HOW TO COMPLETE THIS TASK:
Copy exactly the line containing "(608, 361) none -> [260,509,307,526] .gns3a" and all the lines that follow it to the end of the records, minus the pictures.

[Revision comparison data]
◇ ◇ ◇
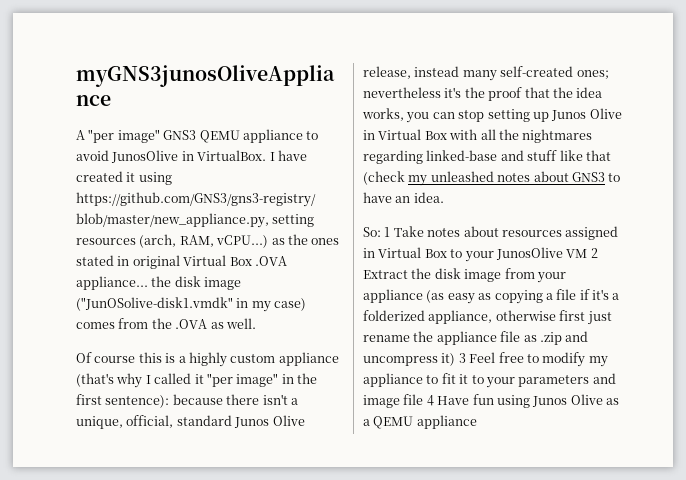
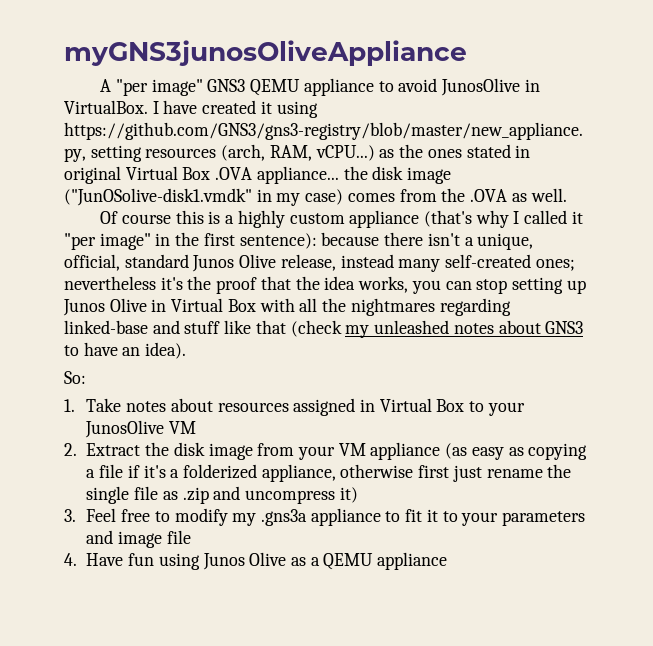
[413,192,444,203] idea. -> [145,342,187,359] idea).
[384,227,391,237] 1 -> [64,399,75,412] // 1.
[590,248,598,258] 2 -> [64,443,77,456] // 2.
(566, 277) none -> [338,443,366,456] VM
[436,331,497,345] appliance -> [86,486,130,504] single
[458,353,466,363] 3 -> [64,509,76,522] // 3.
(608, 361) none -> [260,509,307,526] .gns3a
[426,395,434,406] 4 -> [64,553,77,566] // 4.

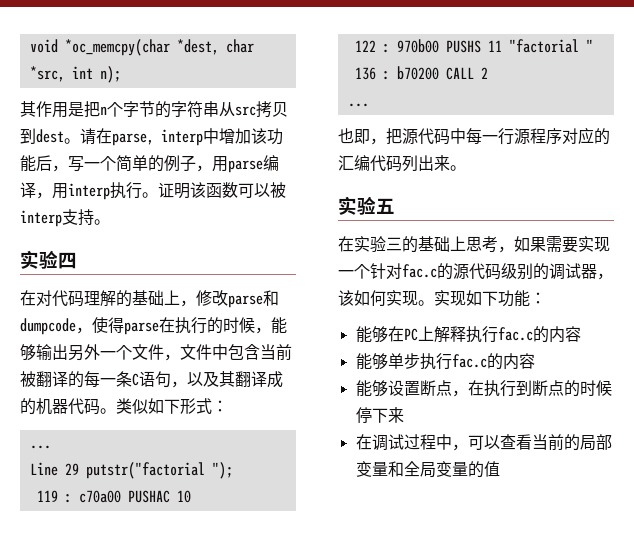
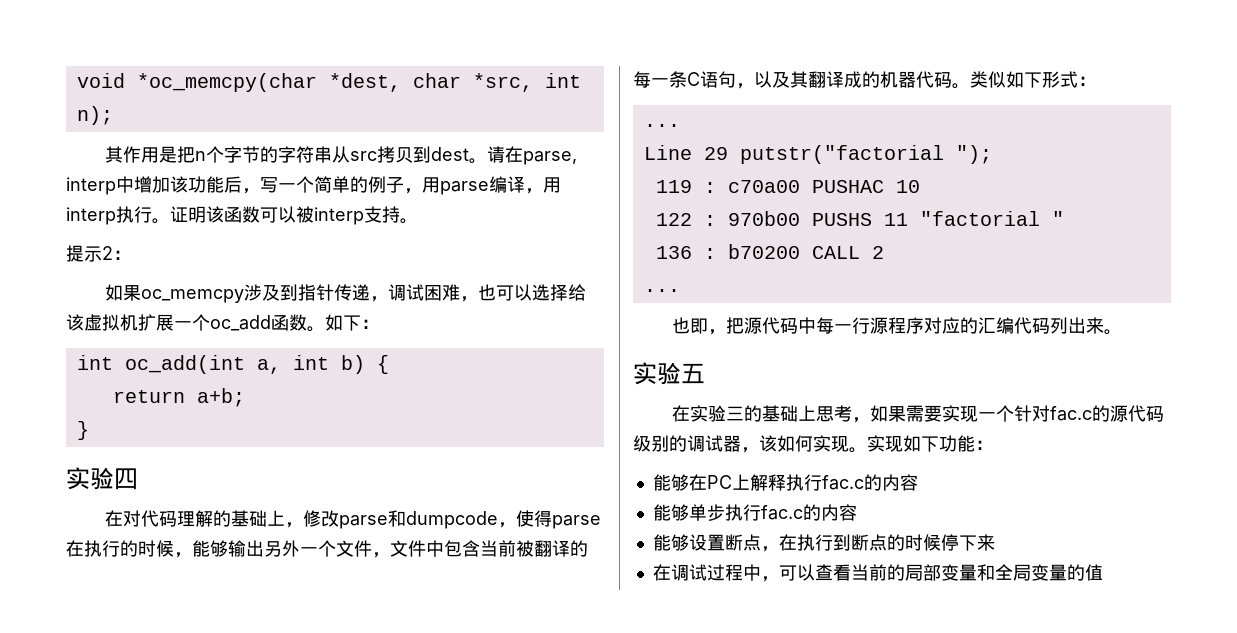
(110, 222) none -> [66,245,131,262] [105,284,587,303] [66,314,379,332] [76,355,389,374] [112,388,245,407] [76,421,89,440] // 提示2： // 如果oc_memcpy涉及到指针传递，调试困难，也可以选择给该虚拟机扩展一个oc_add函数。如下： // int oc_add(int a, int b) { // return a+b; // }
◇ ◇ ◇
TASK RESPONSE:
(608, 361) none -> [260,509,307,526] .gns3a
[426,395,434,406] 4 -> [64,553,77,566] // 4.

(110, 222) none -> [66,245,131,262] [105,284,587,303] [66,314,379,332] [76,355,389,374] [112,388,245,407] [76,421,89,440] // 提示2： // 如果oc_memcpy涉及到指针传递，调试困难，也可以选择给该虚拟机扩展一个oc_add函数。如下： // int oc_add(int a, int b) { // return a+b; // }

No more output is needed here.